### WHAT IS NEEDED:
Every line from the line containing "[561,414,583,424] our ->" through the final line of the data is to be printed exactly; no other line is to appear.
-- DATA FOR THIS TASK follows --
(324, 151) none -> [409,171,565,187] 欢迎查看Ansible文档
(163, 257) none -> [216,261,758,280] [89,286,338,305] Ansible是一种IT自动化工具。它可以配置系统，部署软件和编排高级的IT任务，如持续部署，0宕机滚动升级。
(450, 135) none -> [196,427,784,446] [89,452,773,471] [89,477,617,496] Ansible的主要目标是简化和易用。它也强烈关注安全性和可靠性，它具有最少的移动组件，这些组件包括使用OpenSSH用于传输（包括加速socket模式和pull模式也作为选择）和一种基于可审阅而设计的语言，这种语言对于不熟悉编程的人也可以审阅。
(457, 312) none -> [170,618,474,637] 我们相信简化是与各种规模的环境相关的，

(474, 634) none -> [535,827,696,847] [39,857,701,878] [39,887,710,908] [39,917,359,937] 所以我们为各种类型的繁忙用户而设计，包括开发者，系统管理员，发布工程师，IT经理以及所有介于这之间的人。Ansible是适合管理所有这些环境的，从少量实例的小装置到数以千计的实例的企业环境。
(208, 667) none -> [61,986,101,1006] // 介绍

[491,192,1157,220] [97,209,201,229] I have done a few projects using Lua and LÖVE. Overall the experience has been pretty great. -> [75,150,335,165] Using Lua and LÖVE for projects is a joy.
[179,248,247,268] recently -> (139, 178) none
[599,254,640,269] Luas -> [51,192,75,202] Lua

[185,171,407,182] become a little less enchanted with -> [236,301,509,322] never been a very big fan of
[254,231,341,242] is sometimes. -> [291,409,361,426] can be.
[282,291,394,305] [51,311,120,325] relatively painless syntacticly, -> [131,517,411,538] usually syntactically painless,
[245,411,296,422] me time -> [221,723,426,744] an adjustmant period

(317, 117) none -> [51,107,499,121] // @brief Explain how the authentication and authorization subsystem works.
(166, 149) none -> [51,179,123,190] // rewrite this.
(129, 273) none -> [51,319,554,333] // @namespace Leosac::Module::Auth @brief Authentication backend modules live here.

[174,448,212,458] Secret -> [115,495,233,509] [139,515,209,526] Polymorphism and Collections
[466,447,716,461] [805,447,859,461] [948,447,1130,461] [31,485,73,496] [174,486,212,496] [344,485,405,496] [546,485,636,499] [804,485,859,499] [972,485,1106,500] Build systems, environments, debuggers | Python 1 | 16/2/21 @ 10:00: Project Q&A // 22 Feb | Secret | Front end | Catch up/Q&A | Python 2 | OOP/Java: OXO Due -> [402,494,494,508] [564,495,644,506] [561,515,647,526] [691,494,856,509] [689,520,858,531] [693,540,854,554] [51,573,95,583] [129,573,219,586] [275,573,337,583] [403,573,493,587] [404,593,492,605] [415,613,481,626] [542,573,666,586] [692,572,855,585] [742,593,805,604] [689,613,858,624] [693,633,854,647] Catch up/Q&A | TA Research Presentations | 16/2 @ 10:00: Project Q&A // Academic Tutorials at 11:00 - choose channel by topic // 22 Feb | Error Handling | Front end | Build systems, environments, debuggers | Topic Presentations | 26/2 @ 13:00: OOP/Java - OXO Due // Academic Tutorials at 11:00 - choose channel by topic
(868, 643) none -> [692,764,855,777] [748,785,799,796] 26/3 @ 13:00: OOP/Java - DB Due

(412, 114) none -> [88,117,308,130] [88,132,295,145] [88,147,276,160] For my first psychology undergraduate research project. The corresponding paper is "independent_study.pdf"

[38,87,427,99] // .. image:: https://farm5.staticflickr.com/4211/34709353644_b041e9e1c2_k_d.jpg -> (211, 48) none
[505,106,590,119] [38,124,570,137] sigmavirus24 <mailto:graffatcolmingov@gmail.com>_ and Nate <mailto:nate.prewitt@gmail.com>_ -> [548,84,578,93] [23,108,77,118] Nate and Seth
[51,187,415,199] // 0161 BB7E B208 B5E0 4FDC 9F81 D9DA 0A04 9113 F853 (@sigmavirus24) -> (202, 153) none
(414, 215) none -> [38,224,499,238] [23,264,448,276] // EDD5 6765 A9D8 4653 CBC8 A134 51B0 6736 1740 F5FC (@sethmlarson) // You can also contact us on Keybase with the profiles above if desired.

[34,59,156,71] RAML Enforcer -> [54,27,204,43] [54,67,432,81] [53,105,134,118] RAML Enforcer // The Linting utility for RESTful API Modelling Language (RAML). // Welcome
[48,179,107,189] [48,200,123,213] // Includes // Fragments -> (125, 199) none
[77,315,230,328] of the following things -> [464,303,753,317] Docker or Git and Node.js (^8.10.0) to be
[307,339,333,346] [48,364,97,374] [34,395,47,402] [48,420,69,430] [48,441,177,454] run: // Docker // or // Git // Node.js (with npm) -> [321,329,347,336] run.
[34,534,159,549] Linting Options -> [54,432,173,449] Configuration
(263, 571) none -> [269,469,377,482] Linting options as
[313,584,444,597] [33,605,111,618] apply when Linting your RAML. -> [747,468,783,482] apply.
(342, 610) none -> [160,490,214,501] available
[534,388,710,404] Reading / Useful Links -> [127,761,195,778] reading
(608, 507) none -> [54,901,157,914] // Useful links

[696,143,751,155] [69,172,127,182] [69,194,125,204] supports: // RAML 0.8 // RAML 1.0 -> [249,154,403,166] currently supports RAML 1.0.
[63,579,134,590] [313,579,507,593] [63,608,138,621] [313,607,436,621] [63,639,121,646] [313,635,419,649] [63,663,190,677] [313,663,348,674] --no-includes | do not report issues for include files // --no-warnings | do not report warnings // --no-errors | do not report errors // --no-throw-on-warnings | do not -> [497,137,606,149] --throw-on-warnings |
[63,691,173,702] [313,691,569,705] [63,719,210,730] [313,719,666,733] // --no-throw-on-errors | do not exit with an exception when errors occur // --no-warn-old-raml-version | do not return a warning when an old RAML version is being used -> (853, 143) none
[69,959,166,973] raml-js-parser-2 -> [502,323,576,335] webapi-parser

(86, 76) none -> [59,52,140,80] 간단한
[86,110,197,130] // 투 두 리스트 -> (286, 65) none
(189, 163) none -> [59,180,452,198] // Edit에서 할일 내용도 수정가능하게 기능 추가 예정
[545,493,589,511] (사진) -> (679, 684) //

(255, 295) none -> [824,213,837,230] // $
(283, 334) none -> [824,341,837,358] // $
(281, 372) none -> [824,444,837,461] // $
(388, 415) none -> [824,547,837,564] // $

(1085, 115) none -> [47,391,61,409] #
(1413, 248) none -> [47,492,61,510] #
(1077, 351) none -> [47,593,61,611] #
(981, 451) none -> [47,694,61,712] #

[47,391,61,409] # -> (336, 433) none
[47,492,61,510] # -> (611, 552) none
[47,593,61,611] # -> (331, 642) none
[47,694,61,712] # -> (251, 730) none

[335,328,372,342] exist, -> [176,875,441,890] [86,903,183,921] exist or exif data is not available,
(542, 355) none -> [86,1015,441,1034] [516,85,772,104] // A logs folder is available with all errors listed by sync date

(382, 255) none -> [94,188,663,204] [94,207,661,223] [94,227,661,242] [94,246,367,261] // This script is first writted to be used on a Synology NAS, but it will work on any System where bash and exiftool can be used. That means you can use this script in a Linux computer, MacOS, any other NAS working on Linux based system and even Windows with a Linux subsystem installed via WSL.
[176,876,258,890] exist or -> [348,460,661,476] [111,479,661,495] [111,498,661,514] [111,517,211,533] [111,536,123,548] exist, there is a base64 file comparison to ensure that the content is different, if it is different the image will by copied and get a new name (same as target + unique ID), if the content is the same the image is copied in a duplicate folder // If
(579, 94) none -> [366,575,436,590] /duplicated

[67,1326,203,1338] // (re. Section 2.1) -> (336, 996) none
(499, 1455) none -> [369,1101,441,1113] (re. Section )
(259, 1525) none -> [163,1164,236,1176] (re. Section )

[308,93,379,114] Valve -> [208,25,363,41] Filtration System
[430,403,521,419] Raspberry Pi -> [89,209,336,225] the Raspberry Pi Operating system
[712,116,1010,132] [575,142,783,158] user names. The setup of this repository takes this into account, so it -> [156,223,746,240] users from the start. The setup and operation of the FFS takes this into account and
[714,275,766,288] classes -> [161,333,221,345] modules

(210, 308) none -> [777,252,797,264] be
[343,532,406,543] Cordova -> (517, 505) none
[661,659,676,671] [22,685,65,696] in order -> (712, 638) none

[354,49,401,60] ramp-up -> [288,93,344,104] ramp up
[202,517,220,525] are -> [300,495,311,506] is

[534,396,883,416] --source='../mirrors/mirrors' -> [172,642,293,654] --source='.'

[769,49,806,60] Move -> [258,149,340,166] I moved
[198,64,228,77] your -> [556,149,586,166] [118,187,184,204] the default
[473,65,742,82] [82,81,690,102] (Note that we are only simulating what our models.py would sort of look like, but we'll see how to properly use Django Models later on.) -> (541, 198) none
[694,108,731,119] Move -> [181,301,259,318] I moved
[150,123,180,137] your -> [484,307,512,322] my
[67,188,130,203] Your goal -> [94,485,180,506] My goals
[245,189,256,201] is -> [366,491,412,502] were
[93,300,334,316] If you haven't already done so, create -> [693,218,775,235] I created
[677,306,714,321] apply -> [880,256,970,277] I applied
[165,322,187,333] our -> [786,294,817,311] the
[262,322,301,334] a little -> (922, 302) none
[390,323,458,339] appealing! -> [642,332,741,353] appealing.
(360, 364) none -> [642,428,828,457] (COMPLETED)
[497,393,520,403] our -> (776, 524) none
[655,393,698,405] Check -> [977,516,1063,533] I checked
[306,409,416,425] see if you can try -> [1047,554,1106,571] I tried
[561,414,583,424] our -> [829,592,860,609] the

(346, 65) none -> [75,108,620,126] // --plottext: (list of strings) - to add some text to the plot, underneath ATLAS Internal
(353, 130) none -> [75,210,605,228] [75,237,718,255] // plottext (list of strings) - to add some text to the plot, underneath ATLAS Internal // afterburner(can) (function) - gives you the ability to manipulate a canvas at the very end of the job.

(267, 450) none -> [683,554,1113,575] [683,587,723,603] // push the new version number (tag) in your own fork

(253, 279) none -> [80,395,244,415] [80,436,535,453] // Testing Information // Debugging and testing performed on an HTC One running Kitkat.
-- DATA FOR THIS TASK concluded --
### EXERCISE OUTPUT:
[561,414,583,424] our -> [829,592,860,609] the

(346, 65) none -> [75,108,620,126] // --plottext: (list of strings) - to add some text to the plot, underneath ATLAS Internal
(353, 130) none -> [75,210,605,228] [75,237,718,255] // plottext (list of strings) - to add some text to the plot, underneath ATLAS Internal // afterburner(can) (function) - gives you the ability to manipulate a canvas at the very end of the job.

(267, 450) none -> [683,554,1113,575] [683,587,723,603] // push the new version number (tag) in your own fork

(253, 279) none -> [80,395,244,415] [80,436,535,453] // Testing Information // Debugging and testing performed on an HTC One running Kitkat.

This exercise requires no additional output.